To generate some interesting logs, you can trigger an error when you run:

curl -i -X POST http://localhost:8080/v0/pipelines/example/ingress/t1 -d '100'

Remaining tasks

Investigate behavior when one of the logs endpoint requests is slower than others
Decide on strategy when one of the log followers is unable to keep up -- use try_send instead of send potentially
Ability to set logging level on a per-pipeline basis -> Later PR
Use oneshot channels where appropriate

Related PRs/issues

Fixes Implement UI for pipeline logs #2503
Fixes don't log pipeline config on every startup #2419
Fixes Logs endpoint #2407

Screenshots

snkas · 2024-09-16T19:08:38Z

The desired behavior for the Logs tab would be based on the pipeline status of the currently open pipeline:

~~If the Logs tab is open, and pipeline status is Initializing, Running, Paused, or Failed, the logs are retrieved~~
If the Logs tab is opened, an attempt should be made to retrieve the logs
If the Logs tab is open and the pipeline switches from a non-log status (Shutdown/Provisioning), to a log-potential status (Initializing, Running, Paused, Failed) it should try to retrieve the logs or at least show some button that asks the user if the user wants to retry to get logs as the status has changed
If the user switches away from the logs tab the logs MAY be kept following keeping the request open, but if simpler the request can also be closed and upon revisit a fresh request is started
If the logs request ends (possibly, due to timeout) a message should appear that "Logs follow request has returned early (pipeline is not yet shutdown).

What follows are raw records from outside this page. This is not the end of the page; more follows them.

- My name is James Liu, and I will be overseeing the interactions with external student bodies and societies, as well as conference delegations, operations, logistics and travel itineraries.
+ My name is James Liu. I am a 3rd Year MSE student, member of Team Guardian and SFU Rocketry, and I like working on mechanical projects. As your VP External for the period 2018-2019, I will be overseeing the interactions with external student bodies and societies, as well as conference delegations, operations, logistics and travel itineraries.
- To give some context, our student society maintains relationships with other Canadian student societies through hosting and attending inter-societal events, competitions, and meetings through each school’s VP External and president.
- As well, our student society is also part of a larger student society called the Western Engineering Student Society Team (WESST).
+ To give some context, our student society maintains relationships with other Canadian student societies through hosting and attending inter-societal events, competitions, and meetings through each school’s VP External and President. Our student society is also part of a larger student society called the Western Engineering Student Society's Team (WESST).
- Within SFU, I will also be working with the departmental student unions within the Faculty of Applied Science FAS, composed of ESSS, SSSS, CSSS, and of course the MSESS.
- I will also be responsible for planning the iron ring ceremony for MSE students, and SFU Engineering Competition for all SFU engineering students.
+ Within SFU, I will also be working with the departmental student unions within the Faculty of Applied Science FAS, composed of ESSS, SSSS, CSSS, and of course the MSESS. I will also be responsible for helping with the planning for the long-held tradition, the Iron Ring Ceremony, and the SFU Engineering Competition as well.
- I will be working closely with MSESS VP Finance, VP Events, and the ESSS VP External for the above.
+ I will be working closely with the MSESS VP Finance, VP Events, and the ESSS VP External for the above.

In order to see the latest, the logs need to be reloaded." and with a button to "Reload logs"

ryzhyk

Can we keep the old behavior at least in the local form factor where logs from all pipelines are also written to the terminal?

ryzhyk · 2024-09-23T19:32:32Z

crates/pipeline-manager/src/runner/logs_buffer.rs

+    ///   is sufficient space, the line is added to the buffer.
+    pub fn append(&mut self, line: String) {
+        if line.len() > self.size_limit_byte {
+            self.num_discarded_lines += self.buffer.len() + 1;


Would it be better to truncate such a line to a reasonable length. In fact, this might be a good strategy for all lines, even if they fit in the log.

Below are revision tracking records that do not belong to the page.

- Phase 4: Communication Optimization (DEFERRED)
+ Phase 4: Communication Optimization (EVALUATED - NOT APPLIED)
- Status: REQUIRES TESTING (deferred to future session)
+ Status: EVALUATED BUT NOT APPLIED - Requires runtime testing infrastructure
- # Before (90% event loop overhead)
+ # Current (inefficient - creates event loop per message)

I see it more as a terminal experience, in which truncating lines also does not happen. The line length would be quite exceptional if it is more than a megabyte by itself -- the log lines are the output of the pipeline executable, as such such long log lines would not occur unless the adapters crate or the sql compiler prints it.

crates/pipeline-manager/src/runner/main.rs

crates/pipeline-manager/src/integration_test.rs

gz · 2024-09-24T21:30:40Z

crates/pipeline-manager/src/integration_test.rs

+    let mut response_logs = config.get("/v0/pipelines/test/logs").await;
+    assert_eq!(response_logs.status(), StatusCode::OK);
+    assert_eq!(
+        "LOGS STREAM END: no logs currently available (likely, the pipeline has not yet started)\n",


Suggested change

"LOGS STREAM END: no logs currently available (likely, the pipeline has not yet started)\n",

"LOG STREAM: no logs available (likely, the pipeline has not yet started)\n",

maybe this could just be empty instead of this string?

I changed it to LOG STREAM UNAVAILABLE: the pipeline has likely not yet started
I think it is useful for the user of the logs endpoint to get back some feedback, rather than just empty, as the stream will not await till the pipeline starts running but already return.

gz · 2024-09-24T21:33:28Z

crates/pipeline-manager/src/runner/local_runner.rs

+        stderr: ChildStderr,
+        mut log_follow_request_receiver: Receiver<Sender<LogMessage>>,
+    ) -> (Sender<()>, JoinHandle<Receiver<Sender<LogMessage>>>) {
+        let (terminate_sender, mut terminate_receiver) = mpsc::channel::<()>(10);


I've now replaced it with a oneshot channel, it is only for sending the termination message.

gz · 2024-09-24T21:41:05Z

crates/pipeline-manager/src/runner/local_runner.rs

+                    // New stdout line
+                    line = lines_stdout.next_line() => {
+                        if let Ok(line) = line {
+                            if let Some(line) = line {


when would this stuff ever be None? do we need an else branch

The case is when stdout (or stderr) would return that there are no more lines: https://docs.rs/tokio/1.40.0/tokio/io/struct.Lines.html#method.poll_next_line -- Thanks! I'll add an error case for that as well 👍

Added variables stdout_finished and stderr_finished that track if either of them returned a None

crates/pipeline-manager/src/runner/main.rs

gz · 2024-09-24T21:45:17Z

crates/pipeline-manager/src/runner/main.rs

+                    // browsers (in particular, Chrome) not yet displaying the content because
+                    // they want more data to infer the content type (even though it was provided).
+                    Ok(HttpResponse::Ok()
+                        .content_type("text/plain; charset=utf-8")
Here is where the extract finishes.